Phase 0 is the common stage for PAPER, CONF, and PUB note workflows, before Phase 1. It stores some metadata divided into steps, e.g. meeting dates, comments, links, groups of people such as Analysis Contacts, target dates for analysis finalisation, editorial board members and meetings, and approval sign-off dates. As is described in Section 2, each of those metadata should be filled in a specific order by users with the appropriate permissions and should trigger automatic emails or E-group updates all along the process.
4.1 Phase 0 repository
The first step of Phase 0 system implementation was the data modelling to identify the system’s entities with their attributes and relationships.

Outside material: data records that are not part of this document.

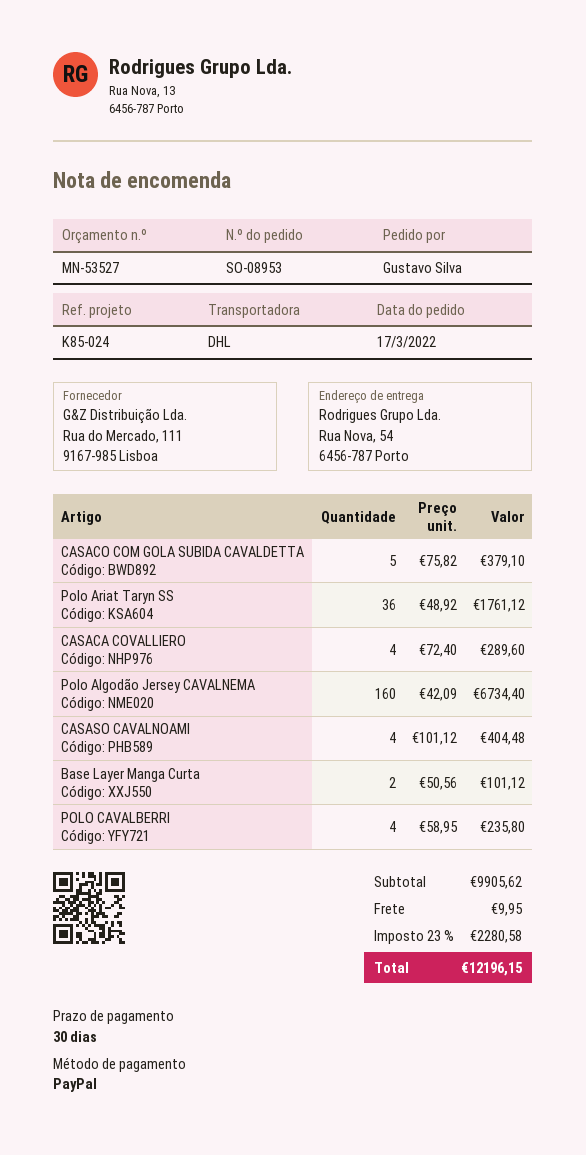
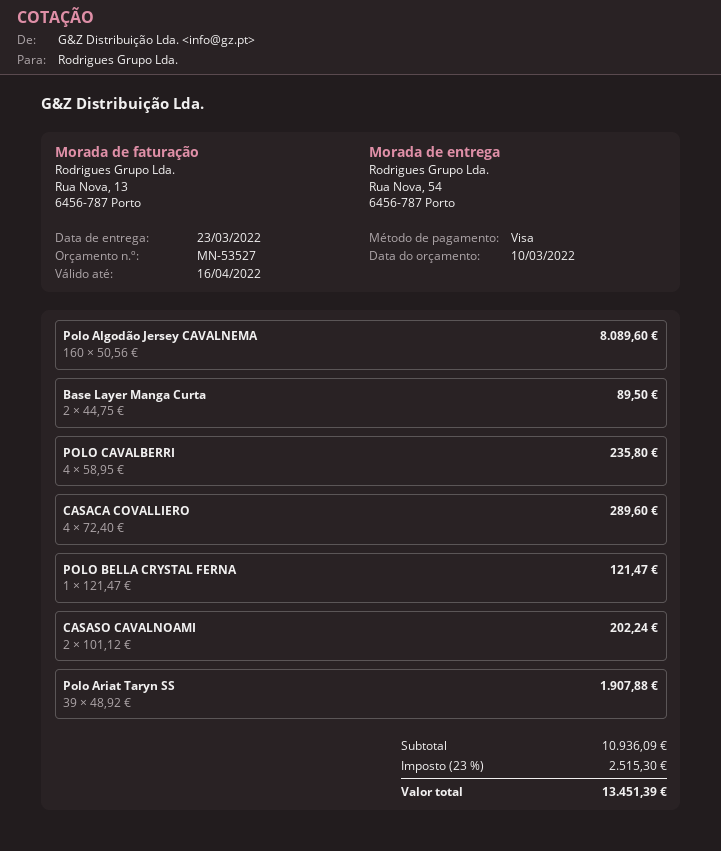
payment method: PayPal -> Visa
CASACO COM GOLA SUBIDA CAVALDETTA: 5 x 75.82 = 379.10 -> none
Polo Ariat Taryn SS: 36 x 48.92 = 1761.12 -> 39 x 48.92 = 1907.88
Polo Algodão Jersey CAVALNEMA: 160 x 42.09 = 6734.40 -> 160 x 50.56 = 8089.60
CASASO CAVALNOAMI: 4 x 101.12 = 404.48 -> 2 x 101.12 = 202.24
Base Layer Manga Curta: 2 x 50.56 = 101.12 -> 2 x 44.75 = 89.50
POLO BELLA CRYSTAL FERNA: none -> 1 x 121.47 = 121.47
subtotal: 9905.62 -> 10936.09
shipping: 9.95 -> none
tax: 23% = 2280.58 -> 23% = 2515.30
total: 12196.15 -> 13451.39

A simplified version of this study will be presented next.
The main entity of the system is a Publication, which has attributes such as title, reference code, and creation date. A publication is always related to a Group and, most of the time, a Subgroup, whose attributes are name and description.
Members of the ATLAS experiment are related to a publication by one or more Roles such as Analysis Team or Editorial Board member. A Member has attributes such as his/her first name, last name, and primary email address. The attributes of a Role are its name, type, start date, and end date.
A publication contains Phases (in this system, only Phase 0), whose attributes are the start date and its status. During Phase 0 steps, many Meetings take place, and their attributes are title, date, and comments.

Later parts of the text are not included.